– Non convince i sindacati dei frontalieri della provincia di Varese, il protocollo firmato tra Italia e Svizzera, riguardante il regime di imposizioni fiscale di questa categoria di lavoratori, di cui fanno parte anche circa 25mila varesini su un totale di 60mila italiani. L’accordo quadro, che per essere vigente dovrà essere comunque completato dai decreti attuativi e votato dai rispettivi Parlamenti nei prossimi mesi, andrà a sostituire quello in vigore dal 1974. L’accordo si basa su alcuni punti chiave che il Ministero dell’Economia italiano ha riassunto in una nota, dove il protocollo viene definito «uno sviluppo positivo e costruttivo che consentirà a entrambi i Paesi di migliorare l’attuale regime di imposizione dei lavoratori frontalieri».
L’accordo sarà valido nei territori compresi in una fascia di 20 chilometri dal confine; per quanto riguarda l’imposizione fiscale, la Svizzera imporrà sul reddito da lavoro dipendente fino al 70% dell’imposta sui redditi delle persone fisiche; l’Italia, applicherà le proprie imposte in base all’Irpef ed eliminerà così la doppia imposizione. Cambia anche il sistema dei ristorni, che saranno affidati allo Stato italiano, che dovrà versare ai Comuni di confine le cifre finora garantite dalla Svizzera.
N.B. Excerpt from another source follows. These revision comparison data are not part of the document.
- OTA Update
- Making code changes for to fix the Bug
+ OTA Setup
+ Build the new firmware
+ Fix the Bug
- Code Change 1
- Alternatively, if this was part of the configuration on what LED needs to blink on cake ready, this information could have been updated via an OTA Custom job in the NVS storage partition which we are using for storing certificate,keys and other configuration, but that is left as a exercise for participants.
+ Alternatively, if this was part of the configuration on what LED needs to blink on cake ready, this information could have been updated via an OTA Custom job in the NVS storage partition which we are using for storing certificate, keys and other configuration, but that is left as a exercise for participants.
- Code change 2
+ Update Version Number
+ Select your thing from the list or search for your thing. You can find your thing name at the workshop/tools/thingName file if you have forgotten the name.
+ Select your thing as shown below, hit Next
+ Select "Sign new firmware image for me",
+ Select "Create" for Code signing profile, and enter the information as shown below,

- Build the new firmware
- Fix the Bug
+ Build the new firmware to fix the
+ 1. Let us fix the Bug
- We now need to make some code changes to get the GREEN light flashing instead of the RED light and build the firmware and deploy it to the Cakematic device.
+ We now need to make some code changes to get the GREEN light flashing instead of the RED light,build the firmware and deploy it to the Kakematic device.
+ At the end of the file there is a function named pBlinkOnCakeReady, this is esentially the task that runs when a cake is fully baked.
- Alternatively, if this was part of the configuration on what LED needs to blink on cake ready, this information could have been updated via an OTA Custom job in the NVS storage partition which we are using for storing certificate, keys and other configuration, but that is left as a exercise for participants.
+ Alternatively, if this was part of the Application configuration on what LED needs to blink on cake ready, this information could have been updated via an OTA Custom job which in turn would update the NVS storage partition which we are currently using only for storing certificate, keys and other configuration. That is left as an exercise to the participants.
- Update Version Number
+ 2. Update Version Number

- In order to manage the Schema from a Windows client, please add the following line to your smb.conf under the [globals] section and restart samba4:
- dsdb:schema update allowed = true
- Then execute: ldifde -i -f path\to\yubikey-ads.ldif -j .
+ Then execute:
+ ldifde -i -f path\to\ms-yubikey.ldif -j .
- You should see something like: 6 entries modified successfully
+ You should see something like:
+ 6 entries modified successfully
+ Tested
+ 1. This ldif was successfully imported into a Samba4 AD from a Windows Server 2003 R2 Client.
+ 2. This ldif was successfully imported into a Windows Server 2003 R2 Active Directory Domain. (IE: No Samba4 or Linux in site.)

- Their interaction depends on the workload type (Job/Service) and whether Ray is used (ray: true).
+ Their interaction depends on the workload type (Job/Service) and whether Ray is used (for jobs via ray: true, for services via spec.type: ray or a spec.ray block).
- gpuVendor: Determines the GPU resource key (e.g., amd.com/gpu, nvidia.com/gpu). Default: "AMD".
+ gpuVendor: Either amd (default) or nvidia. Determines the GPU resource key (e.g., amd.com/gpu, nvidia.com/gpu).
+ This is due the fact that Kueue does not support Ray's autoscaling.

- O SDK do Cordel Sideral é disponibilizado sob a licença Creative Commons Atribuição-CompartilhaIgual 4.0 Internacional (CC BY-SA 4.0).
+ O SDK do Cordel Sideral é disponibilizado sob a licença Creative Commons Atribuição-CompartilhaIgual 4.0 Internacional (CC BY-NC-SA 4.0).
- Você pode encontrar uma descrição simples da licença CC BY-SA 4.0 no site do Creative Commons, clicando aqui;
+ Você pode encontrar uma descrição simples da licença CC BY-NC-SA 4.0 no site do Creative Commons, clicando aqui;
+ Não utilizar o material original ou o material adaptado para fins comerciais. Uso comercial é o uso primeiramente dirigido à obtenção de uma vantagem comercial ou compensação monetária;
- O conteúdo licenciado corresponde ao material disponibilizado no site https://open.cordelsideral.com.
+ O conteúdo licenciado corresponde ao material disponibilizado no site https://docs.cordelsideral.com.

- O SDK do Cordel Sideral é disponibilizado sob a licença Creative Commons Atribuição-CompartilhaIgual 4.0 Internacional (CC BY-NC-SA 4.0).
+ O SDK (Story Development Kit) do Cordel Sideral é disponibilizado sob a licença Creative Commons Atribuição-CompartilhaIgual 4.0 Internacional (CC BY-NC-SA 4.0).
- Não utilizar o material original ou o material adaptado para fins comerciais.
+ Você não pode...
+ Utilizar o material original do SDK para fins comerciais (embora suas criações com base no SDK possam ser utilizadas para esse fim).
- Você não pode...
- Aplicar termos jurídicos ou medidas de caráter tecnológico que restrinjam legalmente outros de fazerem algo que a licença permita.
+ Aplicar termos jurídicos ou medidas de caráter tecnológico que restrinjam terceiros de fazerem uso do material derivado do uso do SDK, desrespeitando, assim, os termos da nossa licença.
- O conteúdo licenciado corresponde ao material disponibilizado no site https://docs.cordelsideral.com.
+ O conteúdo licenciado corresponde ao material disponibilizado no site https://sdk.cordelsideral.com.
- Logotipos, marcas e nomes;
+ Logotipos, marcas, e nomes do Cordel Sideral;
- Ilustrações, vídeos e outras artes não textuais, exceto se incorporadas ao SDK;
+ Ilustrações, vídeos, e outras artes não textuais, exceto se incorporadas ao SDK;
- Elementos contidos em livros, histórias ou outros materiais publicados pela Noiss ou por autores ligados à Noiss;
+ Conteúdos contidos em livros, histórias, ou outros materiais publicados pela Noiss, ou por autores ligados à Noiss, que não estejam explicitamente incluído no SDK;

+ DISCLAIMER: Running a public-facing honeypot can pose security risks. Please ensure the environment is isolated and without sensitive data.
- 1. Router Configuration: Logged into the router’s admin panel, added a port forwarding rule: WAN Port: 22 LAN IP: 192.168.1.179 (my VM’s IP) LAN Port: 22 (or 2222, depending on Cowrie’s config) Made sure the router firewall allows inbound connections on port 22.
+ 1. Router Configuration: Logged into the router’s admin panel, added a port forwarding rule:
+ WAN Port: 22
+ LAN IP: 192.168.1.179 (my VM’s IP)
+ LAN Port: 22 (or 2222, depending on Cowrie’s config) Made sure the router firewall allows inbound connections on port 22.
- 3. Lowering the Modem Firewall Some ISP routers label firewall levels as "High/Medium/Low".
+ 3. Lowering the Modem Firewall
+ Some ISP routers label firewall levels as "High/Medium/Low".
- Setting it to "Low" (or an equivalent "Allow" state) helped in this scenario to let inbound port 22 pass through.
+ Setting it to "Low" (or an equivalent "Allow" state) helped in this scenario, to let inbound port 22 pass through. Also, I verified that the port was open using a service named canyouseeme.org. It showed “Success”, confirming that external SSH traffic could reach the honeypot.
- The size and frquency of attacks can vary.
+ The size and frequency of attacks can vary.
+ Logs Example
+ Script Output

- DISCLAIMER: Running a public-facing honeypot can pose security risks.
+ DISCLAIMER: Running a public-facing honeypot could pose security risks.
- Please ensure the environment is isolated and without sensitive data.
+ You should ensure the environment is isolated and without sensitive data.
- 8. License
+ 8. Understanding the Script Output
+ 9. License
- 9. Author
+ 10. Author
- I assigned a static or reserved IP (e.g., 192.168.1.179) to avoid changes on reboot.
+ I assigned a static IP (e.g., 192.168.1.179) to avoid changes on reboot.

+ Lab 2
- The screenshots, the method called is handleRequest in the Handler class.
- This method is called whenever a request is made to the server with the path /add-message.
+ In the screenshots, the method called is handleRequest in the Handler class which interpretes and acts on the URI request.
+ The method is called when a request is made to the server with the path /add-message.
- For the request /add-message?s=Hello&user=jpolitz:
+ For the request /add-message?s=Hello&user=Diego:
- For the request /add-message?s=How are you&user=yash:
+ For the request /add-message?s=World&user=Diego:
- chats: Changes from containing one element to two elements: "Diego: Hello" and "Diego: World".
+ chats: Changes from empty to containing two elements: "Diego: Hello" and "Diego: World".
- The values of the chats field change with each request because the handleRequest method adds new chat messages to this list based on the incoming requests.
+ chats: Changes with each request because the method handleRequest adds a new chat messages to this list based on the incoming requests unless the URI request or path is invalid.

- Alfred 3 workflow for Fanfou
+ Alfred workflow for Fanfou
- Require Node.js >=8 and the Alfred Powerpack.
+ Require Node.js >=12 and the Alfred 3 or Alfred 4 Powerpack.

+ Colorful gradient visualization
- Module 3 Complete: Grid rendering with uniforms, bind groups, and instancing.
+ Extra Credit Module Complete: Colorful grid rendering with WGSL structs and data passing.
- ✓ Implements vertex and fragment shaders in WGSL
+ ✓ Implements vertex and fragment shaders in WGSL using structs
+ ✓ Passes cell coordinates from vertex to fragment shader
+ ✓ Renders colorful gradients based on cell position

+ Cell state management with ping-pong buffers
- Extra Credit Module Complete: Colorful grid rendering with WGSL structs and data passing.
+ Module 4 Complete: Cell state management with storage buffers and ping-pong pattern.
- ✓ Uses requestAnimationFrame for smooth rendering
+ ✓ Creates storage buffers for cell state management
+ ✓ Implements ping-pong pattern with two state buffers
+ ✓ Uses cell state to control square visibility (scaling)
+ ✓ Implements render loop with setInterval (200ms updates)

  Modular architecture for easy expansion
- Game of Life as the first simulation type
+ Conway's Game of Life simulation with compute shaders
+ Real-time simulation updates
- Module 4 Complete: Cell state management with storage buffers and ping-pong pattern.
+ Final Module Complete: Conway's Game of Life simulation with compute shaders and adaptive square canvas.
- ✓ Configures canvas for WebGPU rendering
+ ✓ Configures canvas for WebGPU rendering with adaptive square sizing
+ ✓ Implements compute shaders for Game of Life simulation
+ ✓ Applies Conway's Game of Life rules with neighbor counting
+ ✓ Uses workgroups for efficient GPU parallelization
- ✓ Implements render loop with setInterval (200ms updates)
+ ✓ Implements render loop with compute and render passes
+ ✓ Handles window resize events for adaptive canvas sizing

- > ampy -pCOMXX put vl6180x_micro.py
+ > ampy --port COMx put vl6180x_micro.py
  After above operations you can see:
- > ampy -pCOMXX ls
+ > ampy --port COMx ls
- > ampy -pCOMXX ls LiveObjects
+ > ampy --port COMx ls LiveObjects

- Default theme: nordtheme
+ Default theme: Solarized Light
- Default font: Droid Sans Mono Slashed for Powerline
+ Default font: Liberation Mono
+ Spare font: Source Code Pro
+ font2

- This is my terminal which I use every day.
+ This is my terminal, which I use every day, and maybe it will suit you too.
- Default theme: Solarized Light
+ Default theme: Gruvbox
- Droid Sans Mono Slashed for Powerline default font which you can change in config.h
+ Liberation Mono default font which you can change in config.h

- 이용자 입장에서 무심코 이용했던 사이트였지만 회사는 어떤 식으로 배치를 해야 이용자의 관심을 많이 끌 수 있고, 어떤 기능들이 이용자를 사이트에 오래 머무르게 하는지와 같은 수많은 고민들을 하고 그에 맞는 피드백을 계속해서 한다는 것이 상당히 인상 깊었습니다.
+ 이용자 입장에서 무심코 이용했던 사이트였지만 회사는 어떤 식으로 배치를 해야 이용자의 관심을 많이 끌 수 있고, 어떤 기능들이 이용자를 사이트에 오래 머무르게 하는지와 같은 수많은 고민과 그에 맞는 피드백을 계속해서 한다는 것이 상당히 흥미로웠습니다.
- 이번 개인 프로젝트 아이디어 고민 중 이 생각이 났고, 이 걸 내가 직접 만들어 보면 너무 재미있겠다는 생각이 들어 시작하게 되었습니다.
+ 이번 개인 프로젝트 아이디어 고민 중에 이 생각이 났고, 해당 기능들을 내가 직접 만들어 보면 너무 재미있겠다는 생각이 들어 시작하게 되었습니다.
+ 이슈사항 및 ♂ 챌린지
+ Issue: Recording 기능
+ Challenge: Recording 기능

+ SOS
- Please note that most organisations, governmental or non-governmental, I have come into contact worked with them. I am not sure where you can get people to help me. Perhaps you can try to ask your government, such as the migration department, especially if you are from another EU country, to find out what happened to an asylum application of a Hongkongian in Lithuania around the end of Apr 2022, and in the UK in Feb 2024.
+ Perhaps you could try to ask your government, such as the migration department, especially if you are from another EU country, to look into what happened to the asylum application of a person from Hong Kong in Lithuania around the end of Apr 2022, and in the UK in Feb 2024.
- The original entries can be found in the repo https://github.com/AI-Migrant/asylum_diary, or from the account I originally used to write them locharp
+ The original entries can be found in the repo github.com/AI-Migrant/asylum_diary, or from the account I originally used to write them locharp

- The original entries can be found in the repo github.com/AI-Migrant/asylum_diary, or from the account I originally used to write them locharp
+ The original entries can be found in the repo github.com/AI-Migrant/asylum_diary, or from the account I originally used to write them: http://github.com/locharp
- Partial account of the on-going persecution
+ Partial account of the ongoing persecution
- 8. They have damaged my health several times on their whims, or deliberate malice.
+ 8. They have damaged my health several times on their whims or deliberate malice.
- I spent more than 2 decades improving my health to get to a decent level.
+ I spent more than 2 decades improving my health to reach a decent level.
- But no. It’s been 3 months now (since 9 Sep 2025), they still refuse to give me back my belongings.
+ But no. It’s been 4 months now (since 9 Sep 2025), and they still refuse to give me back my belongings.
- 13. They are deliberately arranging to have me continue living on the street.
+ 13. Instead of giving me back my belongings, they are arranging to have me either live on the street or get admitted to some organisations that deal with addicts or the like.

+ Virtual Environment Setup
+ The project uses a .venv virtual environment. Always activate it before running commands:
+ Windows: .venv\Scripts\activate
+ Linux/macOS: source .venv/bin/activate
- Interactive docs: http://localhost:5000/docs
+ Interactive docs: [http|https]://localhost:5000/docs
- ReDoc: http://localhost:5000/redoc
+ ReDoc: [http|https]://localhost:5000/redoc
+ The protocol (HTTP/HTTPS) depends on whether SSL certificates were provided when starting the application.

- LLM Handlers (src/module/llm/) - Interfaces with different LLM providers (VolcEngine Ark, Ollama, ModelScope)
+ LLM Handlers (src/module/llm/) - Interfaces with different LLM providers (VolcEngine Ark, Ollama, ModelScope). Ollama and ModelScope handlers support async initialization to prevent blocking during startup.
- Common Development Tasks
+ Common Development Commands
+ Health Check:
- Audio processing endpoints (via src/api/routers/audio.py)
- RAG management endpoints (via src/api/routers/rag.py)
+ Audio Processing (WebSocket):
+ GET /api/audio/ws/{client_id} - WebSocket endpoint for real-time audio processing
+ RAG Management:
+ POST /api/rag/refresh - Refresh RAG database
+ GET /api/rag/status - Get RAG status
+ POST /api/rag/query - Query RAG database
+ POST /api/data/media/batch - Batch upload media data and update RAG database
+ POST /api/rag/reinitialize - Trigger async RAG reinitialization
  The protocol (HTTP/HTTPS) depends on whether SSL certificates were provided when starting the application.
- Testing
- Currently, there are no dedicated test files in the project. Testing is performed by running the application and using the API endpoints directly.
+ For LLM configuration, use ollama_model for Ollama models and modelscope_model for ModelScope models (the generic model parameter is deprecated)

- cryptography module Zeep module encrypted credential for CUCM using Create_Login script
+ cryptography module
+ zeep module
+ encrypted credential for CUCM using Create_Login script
I sindacati di categoria della provincia di Varese, in costante collegamento con i colleghi del nazionale, si riuniranno a febbraio per fare il punto. «Prima di dare un giudizio complessivo bisogna vedere cosa ci sarà scritto nei decreti attuativi – premette Ennio Di Bacco (Uil) – l’impressione è negativa perché il governo italiano, che evidentemente non sa più dove attaccarsi, tratta i frontalieri alla stregua di evasori fiscali». La nuova imposizione fiscale potrebbe essere un salasso per i frontalieri della provincia di Varese. «Basandosi sull’Irpef italiana i costi sono presto fatti – prosegue Di Bacco – i lavoratori dovrebbero versare tra i 300 e i 400 euro in più di euro al mese di tasse». I sindacati di categoria sono pronti a proteste anche eclatanti, come uno sciopero con manifestazione dei frontalieri a Roma. «È stato ratificato quello che di fatto già si sapeva – commenta Paolo Lenna (Cgil) – Il problema sta nel fatto che l’aliquota fiscale in Svizzera arriva al massimo al 13% mentre in Italia può arrivare anche al 40%». La Cgil chiede che nei decreti attuativi venga inserito un principio di gradualità. «Bisogna capire quando l’accordo entrerà in vigore effettivamente e fare in modo di attutire il cambio di imposizione fiscale ai lavoratori, con un sistema di compensazioni, per introdurre un principio di gradualità e spalmare su dieci anni gli effetti» prosegue Lenna. Difficile ipotizzare quando l’accordo entrerà in vigore; difficile prima del 2017.
«Non dobbiamo scendere a compromessi e i lavoratori frontalieri non devono essere discriminati – premette la consigliera regionale Daniela Maroni – basta con le guerre a suon di carta o di spot pubblicitari». Il giudizio sul protocollo firmato non è negativo. «L’incontro è senza dubbio un segnale di apertura che deve essere coltivato e sviluppato – conclude la consigliera – in commissione Italia – Svizzera siamo stati chiari e abbiamo chiesto più attenzione per coloro che varcano il confine per lavorare; viste le premesse e il lavoro svolto, con questo accordo si potrà parlare di miglioramento delle condizioni di imposizione dei frontalieri».